My Sandbox 365: When Copilot Studio + Power Automate (Flow) Breaks

Hi. Me again. Remember last week when I shared with you an exciting Copilot Studio + Power Automate being better together blog post? Well… about that…

One of the hardest parts of building with Copilot Studio and Power Automate isn’t getting something to work. It’s understanding why something that *used* to work now suddenly *doesn’t* 🙂

Yesterday was a perfect example of that.

What started as a simple failure – my weekly automated insights not generating and delivering – turned into a full debugging exercise across:

  • Copilot Studio Agent
  • Embedded Flow (Tool)
  • Power Automate orchestration (Scheduling Flow)
  • Output formatting (HTML vs. Teams)

And like most real-world issues, nothing initially pointed to the actual problem. Buckle Up!

The Symptom: “It Used to Work”
Everything was stable. Until it wasn’t. I have tested this for weeks before I wrote my blog. The architecture was sound.

  • Scheduled Flow (Trigger) ->
    • Dynamic Input Assembly (context payload) ->
      • Call Copilot Studio Agent ->
        • Agent Pulls -> Prepare Data (ADO) ->
          • Agent processes & returns structured output ->
            • Dual Output ->
              • Email (HTML formatted) + Teams Adaptive Card (JSON)

The Scheduling Flow calls an Agent.

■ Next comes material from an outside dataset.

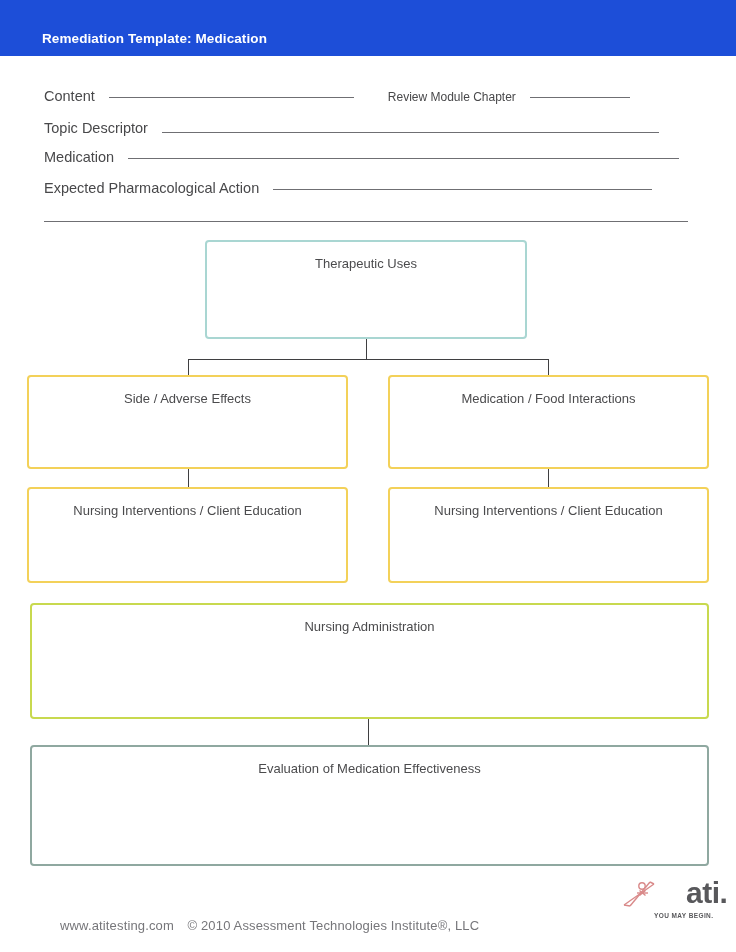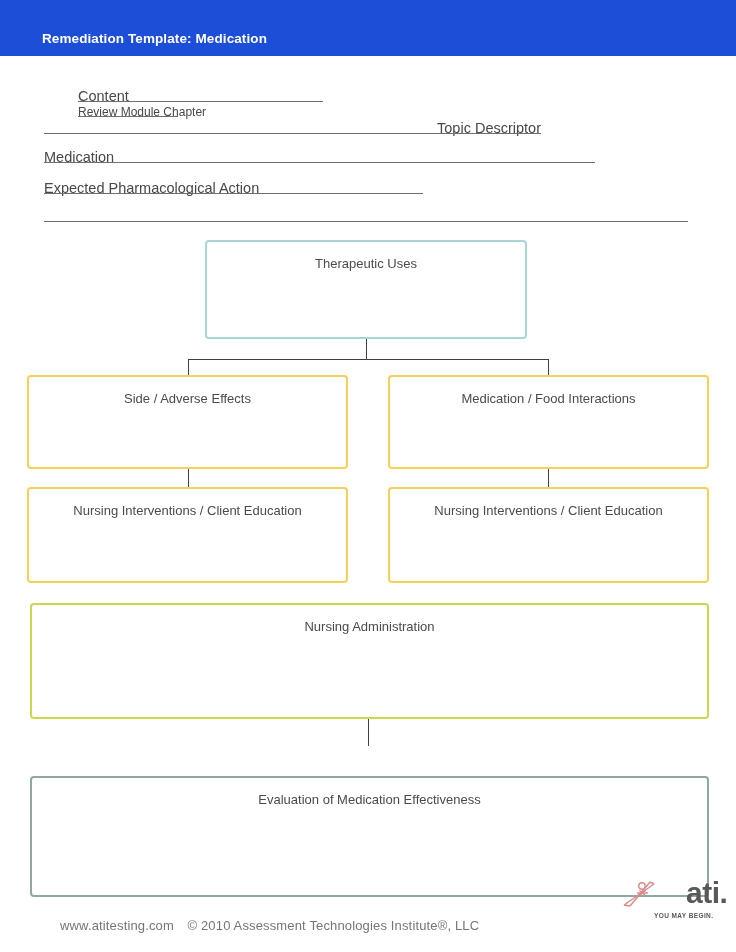"Content" .form-row { flex-direction: column -> none }
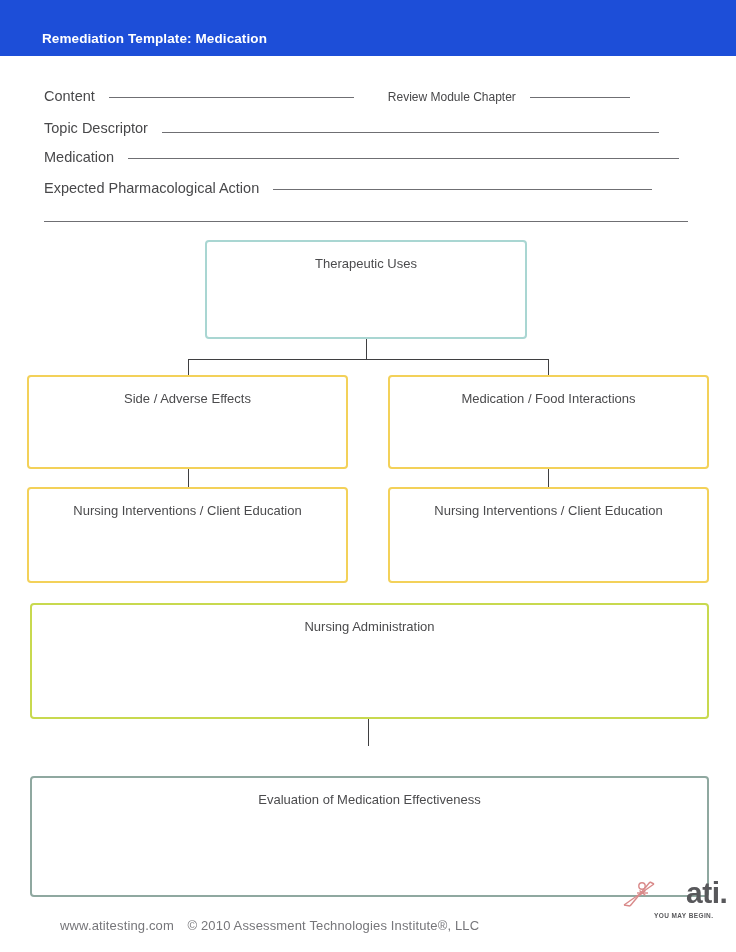"Evaluation of Medication Effectiveness" .box-eval { top: 776px -> 745px }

An Agent calls an ADO retrieval tool. It formats a structured response. It returns that in structured output based on Email (HTML) or Teams (JSON). It worked!

Then suddenly Emails were blank and Teams posts never came. Something broke.

Compare Known Good vs. Bad
Instead of guessing, the first move was pretty simple:

  • Go to Scheduling Flow Runs – Open a Known (last) Good + Open a Bad
  • Compare
    • Same flow
    • Same agent
    • Same prompting
    • Same same same.

Okay, I didn’t change it. It rules out a prompt issue. It rules out a logic issue. It rules out formatting issues.

When two runs are identical except for outcome, it’s almost never the business logic. It’s something external.

Look at the Failure Output
The key insight came from looking at the Scheuduling Flow. I brought up one of the failed runs.

It looked like everything was “good” except for the Teams Post. Right? So you think it’s Teams. But, let’s look closer. Let’s look at the “Compose” above.

It said “Succeeded” but Input and Output are blank. Odd. The compose above Email was the same. Okay, that means that nothing came from the Agent itself! Let’s go back one more step to the Agent and see what we can see.

Let’s click on Execute Agent and Wait.

It says Succeeded but we know we didn’t get Output! Let’s click on “show raw outputs” and review that.

Wait, what’s that? I couldn’t connect. Let’s capture all of that text.

Huh. Interesting. On my failed runs. I’m not able to connect to something.

Follow The System Signal (Don’t Guess)
The error says exactly what to do. Open Connection Manager. Let’s click that link!

Bingo! Remember from the last time, my Copilot Studio Agent has a built-in Flow (Tool) that does my work. That specific error was happening in the Agent and it’s failing before the Tool execution!

It looks like my authentication/credential suddenly went Stale. Let’s click Review and fix that.

Now I save and Publish the Agent again, to refesh all of the Embedded Tools (and that auth issue above).

Now let’s run Scheduling Flow again.

Beautiful! Email received with data. Teams post successful. What broke was authentication in the embedded Flow (Tool) of the Copilot Studio Agent. We had to work backwards to get there!

Key Takeaways
This one was a little more complex at least to me. It required digging further into some unknown knobs and twists of our Power Automate and Copilot tooling. Here are some “Uncle DW” takeaways…

  • Always compare known good vs. bad
    • Don’t guess. Check the differences in behavior.
  • Raw outputs matter more than UI symptoms
    • The UI showed a failure. The JSON told us exactly where.
  • “Stale” doesn’t mean “Broken”
    • Connections were valid. The reference wasn’t. We had to review & refresh it!

The biggest lesson learned here wasn’t technical – it was operational. When Copilot-based systems fail, the problem (so far for me at least) hasn’t been where I thought it was. It usually is:

  • Identity
  • Binding
  • Instructional Contract

If you approach debugging by isolating where execution actually stopped, you’ll get to the root cause much faster and avoid rewriting things that already work. Slow down. Don’t assume. Don’t make it worse!